The Ugandan government should immediately suspend the commanding army and police officials believed to be most responsible for the killings and other abuses committed during the November violence, Human Rights Watch said. The government should promptly investigate, prosecute, and punish those responsible in accordance with international standards. The government should protect witnesses and compensate the families of victims.
Given Major General Elwelu’s command responsibility for the palace attack, he should be removed from command pending a full investigation, and should not participate in any internationally-supported training, conferences or joint exercises until investigations conclude. The government should acknowledge a more accurate death toll and facilitate the exhumation, identification, and return to family members of all the bodies disposed of by police and military in any location, guaranteeing the families’ safety.
Uganda has a primary obligation to investigate and prosecute the perpetrators of these killings, but thus far has shown no willingness to do so. Given the scale of the abuses and killings including children, as well as Uganda’s failure to commit to investigations, there should be an independent, impartial investigation with international expertise into the human rights violations associated with the November violence in Kasese, and any findings should be made public, Human Rights Watch said.
The African Commission on Human and Peoples’ Rights and the African Committee of Experts on the Rights and Welfare of the Child should also undertake a joint investigative mission to Uganda and support a broader independent and impartial investigation.
Uganda’s international partners should maintain a strong demand for accountability, including support for an independent and impartial investigation with international experts.

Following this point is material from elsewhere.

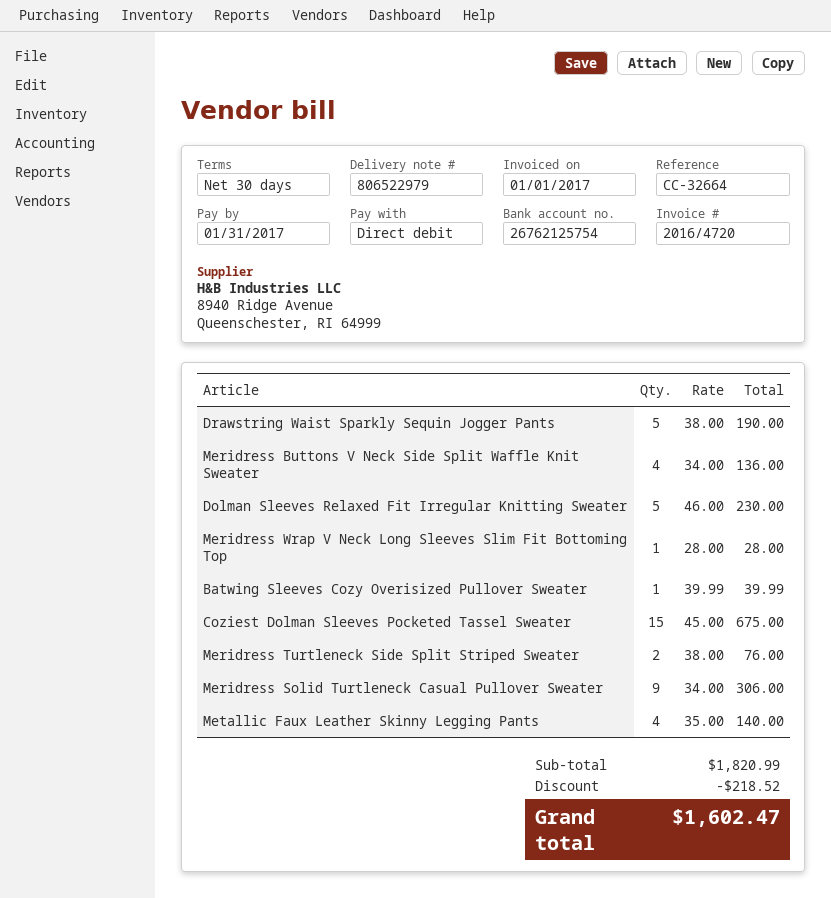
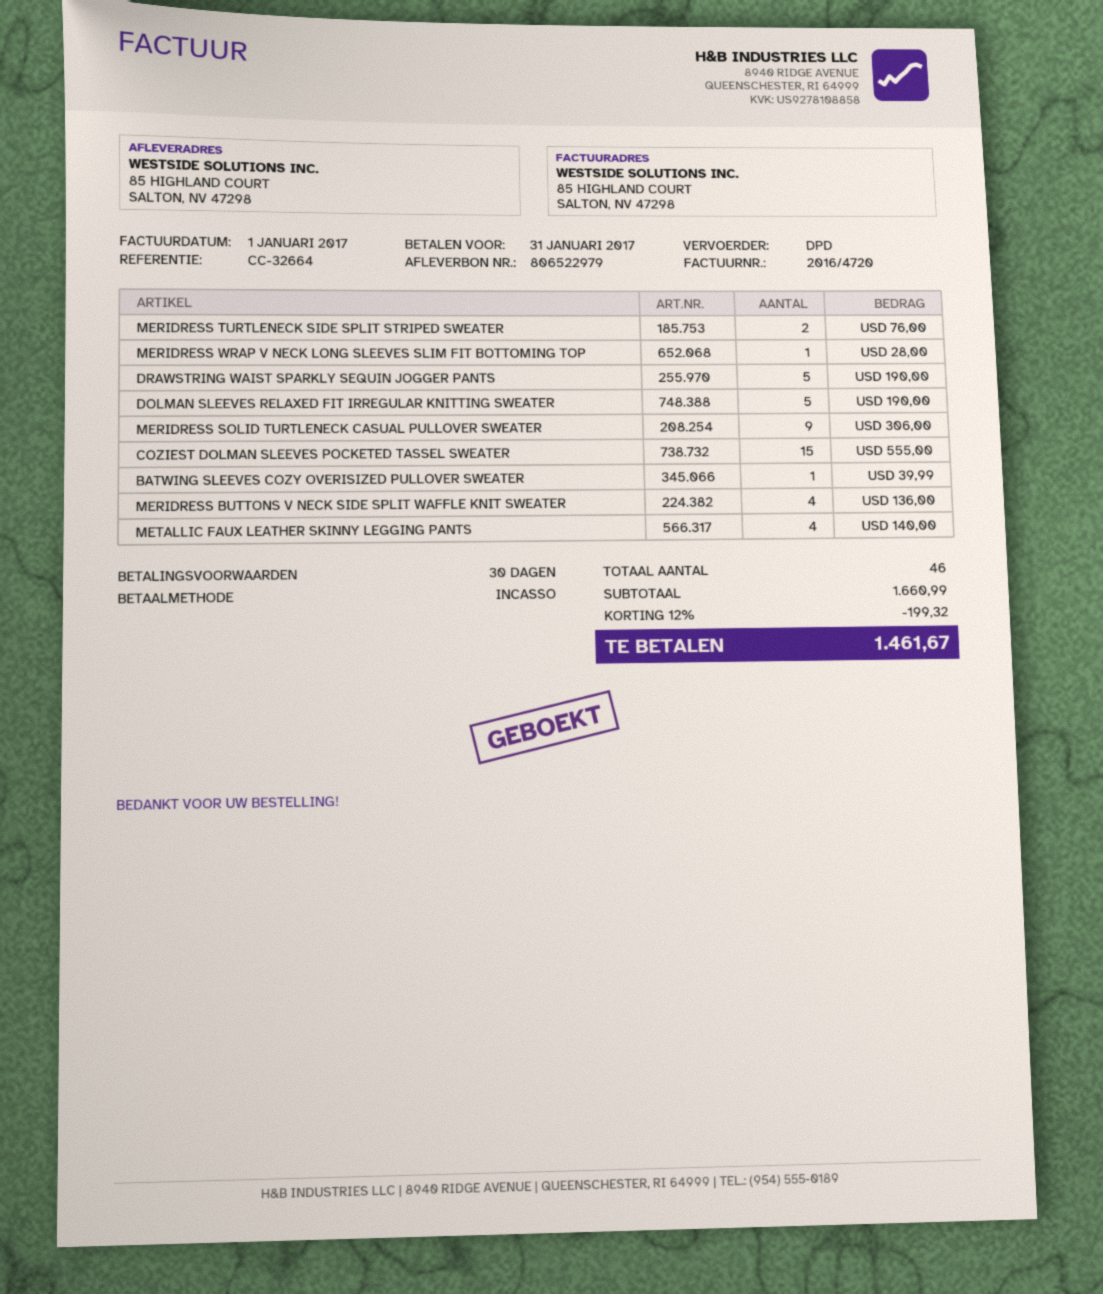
Dolman Sleeves Relaxed Fit Irregular Knitting Sweater: 5 for 230.00 -> 5 for 190.00
Coziest Dolman Sleeves Pocketed Tassel Sweater: 15 for 675.00 -> 15 for 555.00
subtotal: 1820.99 -> 1660.99
discount: 218.52 -> 199.32
total: 1602.47 -> 1461.67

If given unfettered access to witnesses and forensic evidence, independent experts with a fact-finding mission could determine if the massacre on November 27 should be characterized as a crime against humanity.
“The horrific events of November in Kasese warrant international scrutiny in an independent, impartial investigation that can determine all the crimes that took place, including potential crimes against humanity,” Burnett said. “The victims’ families deserve answers about why the military and police killed the people in the palace, including young children.”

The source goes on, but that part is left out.